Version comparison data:
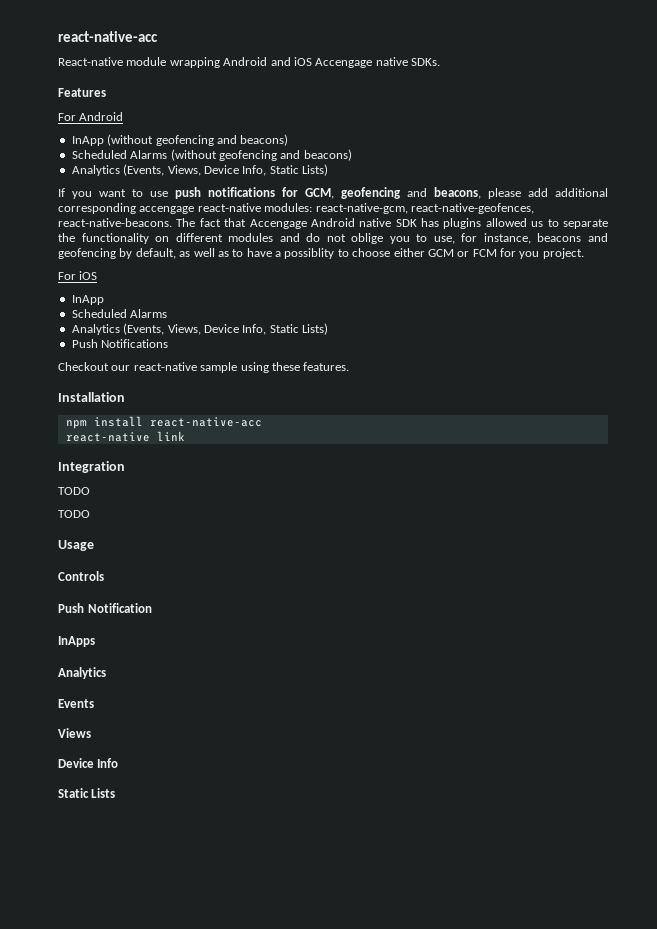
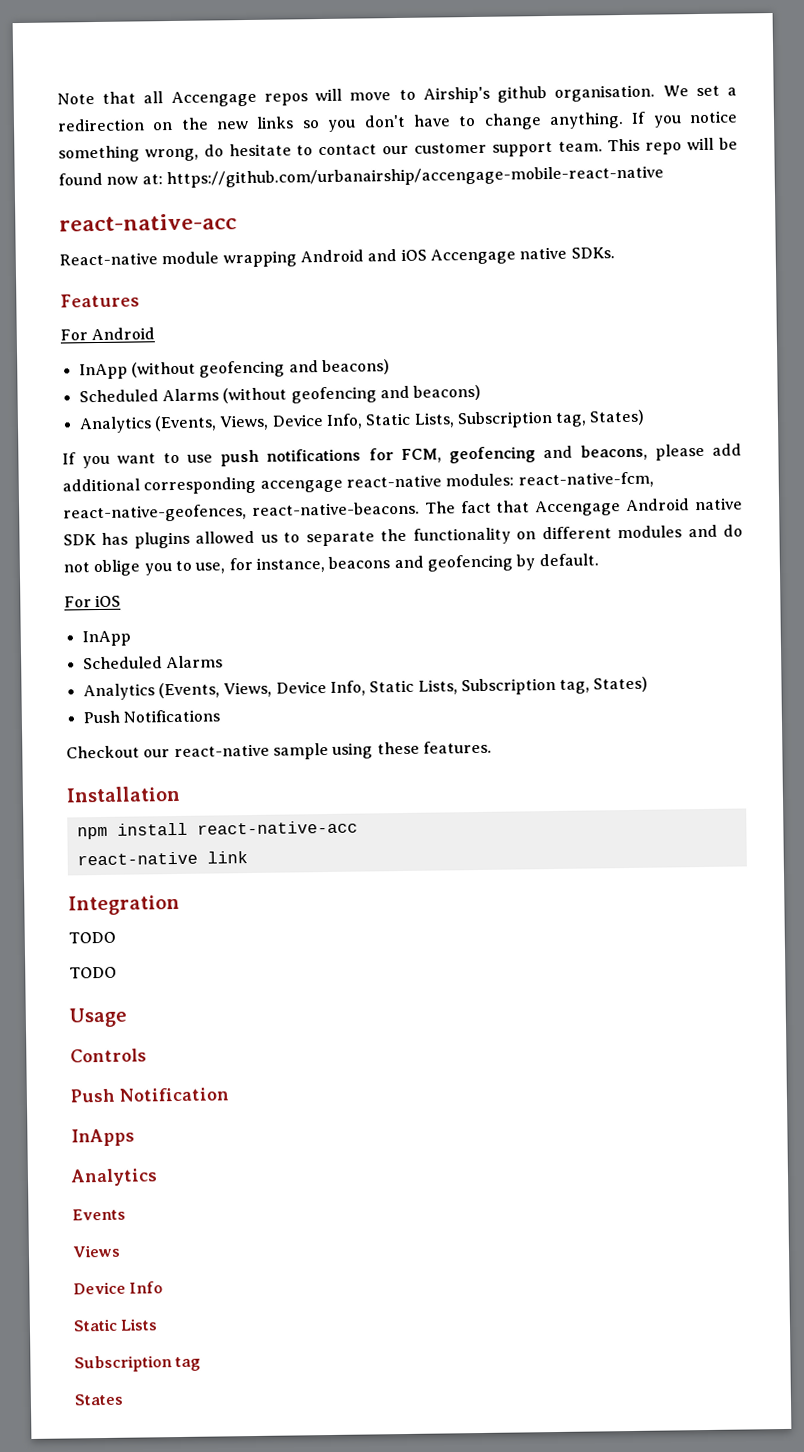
(58, 36) none -> [57,84,738,108] [57,110,738,132] [58,137,738,163] [58,165,664,189] Note that all Accengage repos will move to Airship's github organisation. We set a redirection on the new links so you don't have to change anything. If you notice something wrong, do hesitate to contact our customer support team. This repo will be found now at: https://github.com/urbanairship/accengage-mobile-react-native //
[302,164,328,176] Lists) -> [413,409,646,429] Lists, Subscription tag, States)
[305,188,334,199] GCM, -> [400,448,442,463] FCM,
[315,203,408,214] react-native-gcm, -> [517,471,654,489] react-native-fcm,
[135,248,584,259] default, as well as to have a possiblity to choose either GCM or FCM for you project. -> [538,553,599,567] default.
[302,323,328,335] Lists) -> [417,676,649,696] Lists, Subscription tag, States)
(116, 793) none -> [74,1355,202,1373] [74,1393,123,1406] // Subscription tag // States

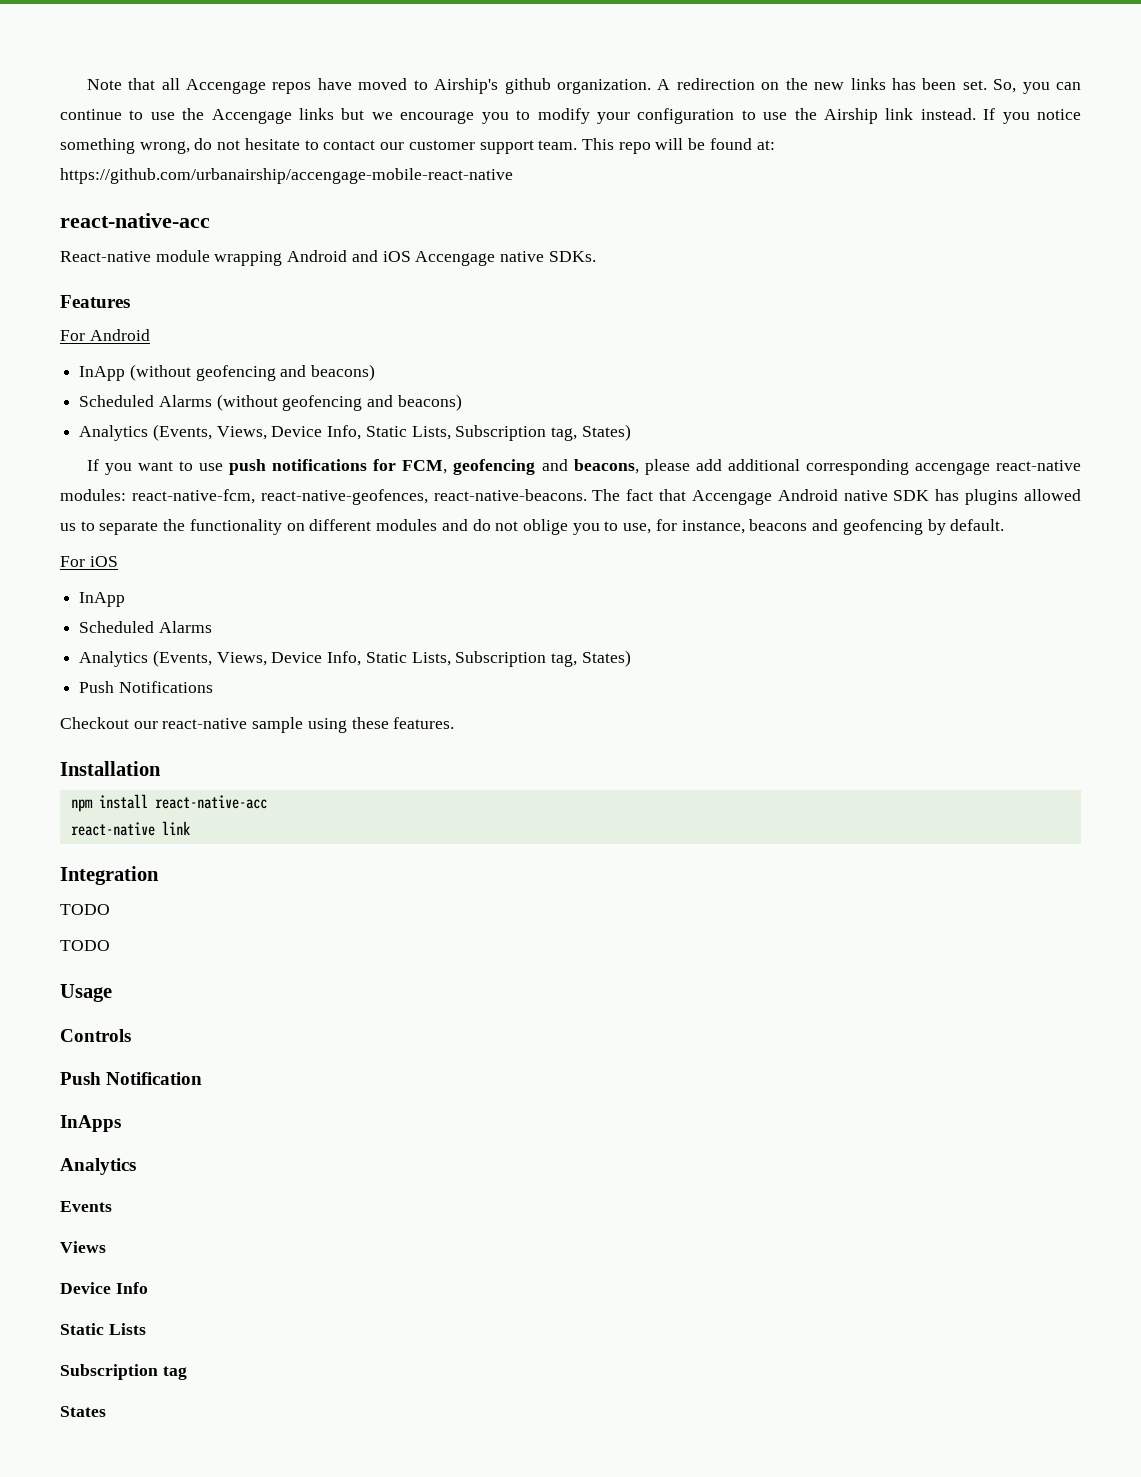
[315,88,392,102] will move -> [317,78,408,90] have moved
[554,84,738,102] organisation. We set a -> [556,79,671,94] organization. A
[301,112,624,132] so you don't have to change anything. -> [891,78,1081,94] [60,108,976,124] has been set. So, you can continue to use the Accengage links but we encourage you to modify your configuration to use the Airship link instead.
(224, 150) none -> [217,140,241,150] not
[106,176,139,185] now -> (752, 144) none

▸ Task brief:
Work through the records line by line and tally those that include the word "react". Give the number alone.

▸ Response for this exercise:
2